THERON BROWN.

Boston, May 15th, 1906. 11 / ix

INTRODUCTION.


Augustine defines a hymn as “praise to God with song,” and another writer calls hymn-singing “a devotional approach to God in our emotions,”—which of course applies to both the words and the music. This religious emotion, reverently acknowledging the Divine Being in song, is a constant element, and wherever felt it makes the song a worship, irrespective of sect or creed. An eminent Episcopal divine, (says the Christian Register,) one Trinity Sunday, at the close of his sermon, read three hymns by Unitarian authors: one to God the Father, by Samuel Longfellow, one to Jesus, by Theodore Parker, and one to the Holy Spirit, by N.L. Frothingham. “There,” he said, “you have the Trinity—Father, Son, and Holy Ghost.”

It is natural to speak of hymns as “poems,” indiscriminately, for they have the same structure. But a hymn is not necessarily a poem, while a poem that can be sung as a hymn is something more than a poem. Imagination makes poems; devotion makes hymns. There can be poetry without emotion, but a hymn never. A poem may 12 / x argue; a hymn must not. In short to be a hymn, what is written must express spiritual feelings and desires. The music of faith, hope and charity will be somewhere in its strain.

Philosophy composes poems, but not hymns. “It is no love-symphony we hear when the lion thinkers roar,” some blunt writer has said. “The moles of Science have never found the heavenly dove's nest, and the Sea of Reason touches no shore where balm for sorrow grows.”

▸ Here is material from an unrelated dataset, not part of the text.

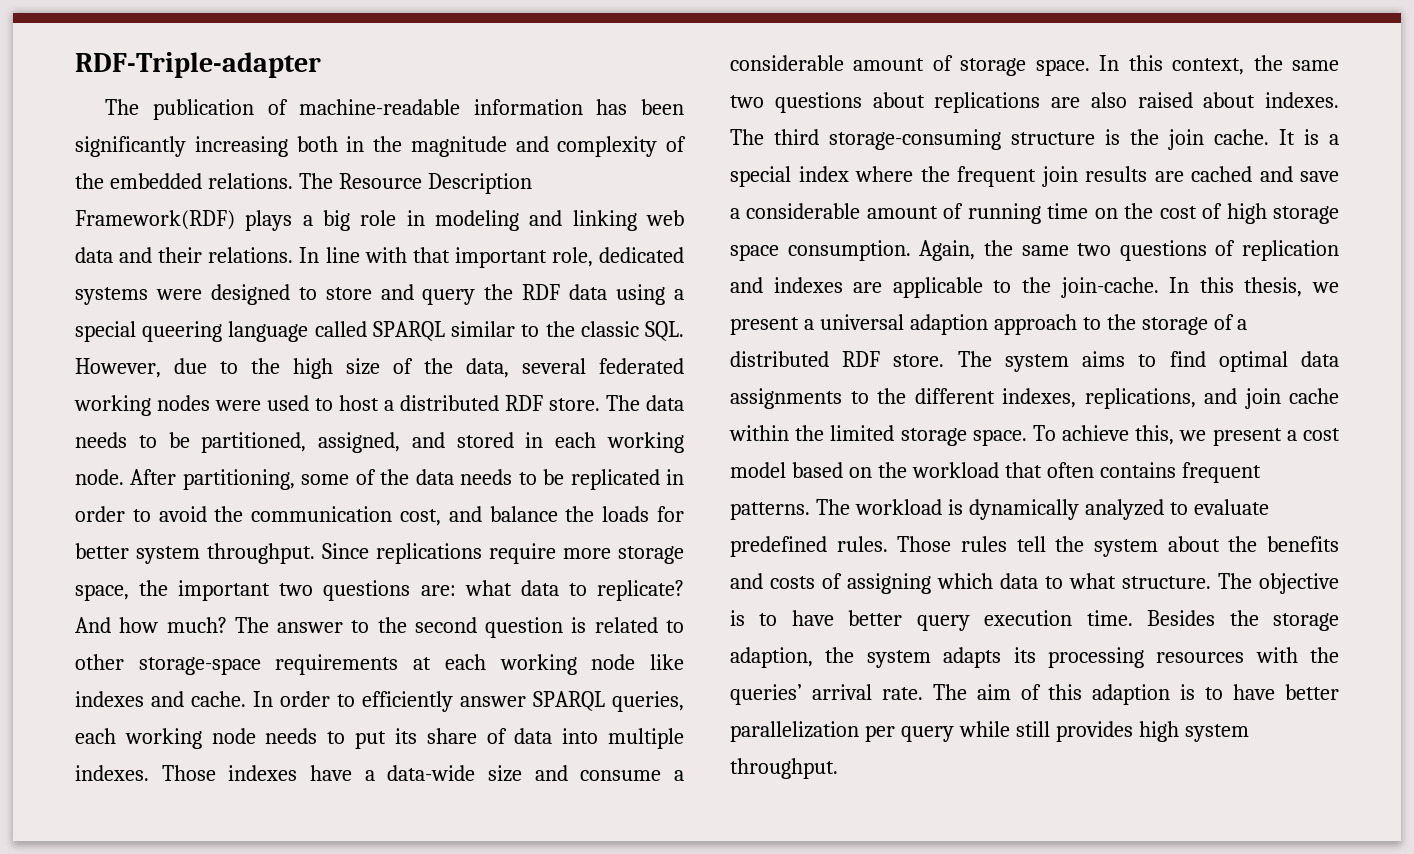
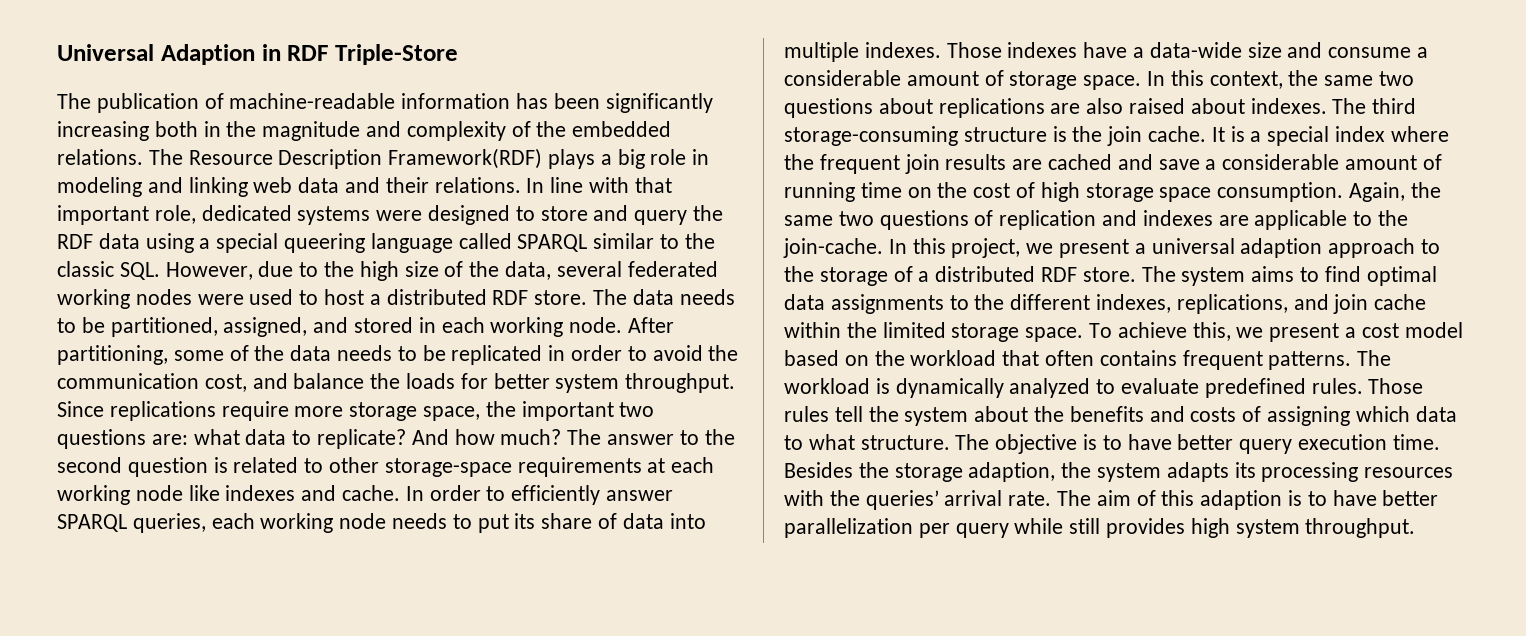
[75,52,321,78] RDF-Triple-adapter -> [57,44,458,65] Universal Adaption in RDF Triple-Store
[1244,277,1303,297] thesis, -> [951,238,1021,258] project,

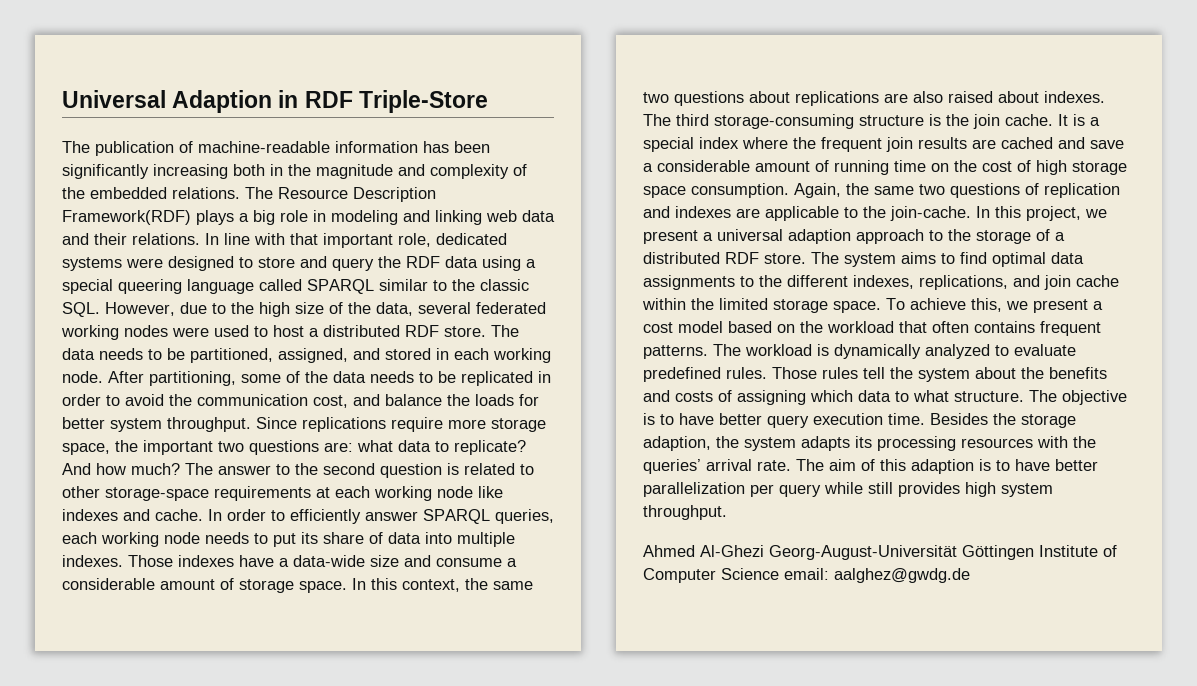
(1416, 528) none -> [643,545,1117,560] [643,568,970,583] // Ahmed Al-Ghezi Georg-August-Universität Göttingen Institute of Computer Science email: aalghez@gwdg.de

On the contrary there are thousands of true hymns that have no standing at the court of the muses. Even Cowper's Olney hymns, as Goldwin Smith has said, “have not any serious value as poetry. Hymns rarely have,” he continues. “There is nothing in them on which the creative imagination can be exercised. Hymns can be little more than the incense of a worshipping soul.”

A fellow-student of Phillips Brooks tells us that “most of his verse he wrote rapidly without revising, not putting much thought into it but using it as the vehicle and outlet of his feelings. It was the sign of responding love or gratitude and joy.”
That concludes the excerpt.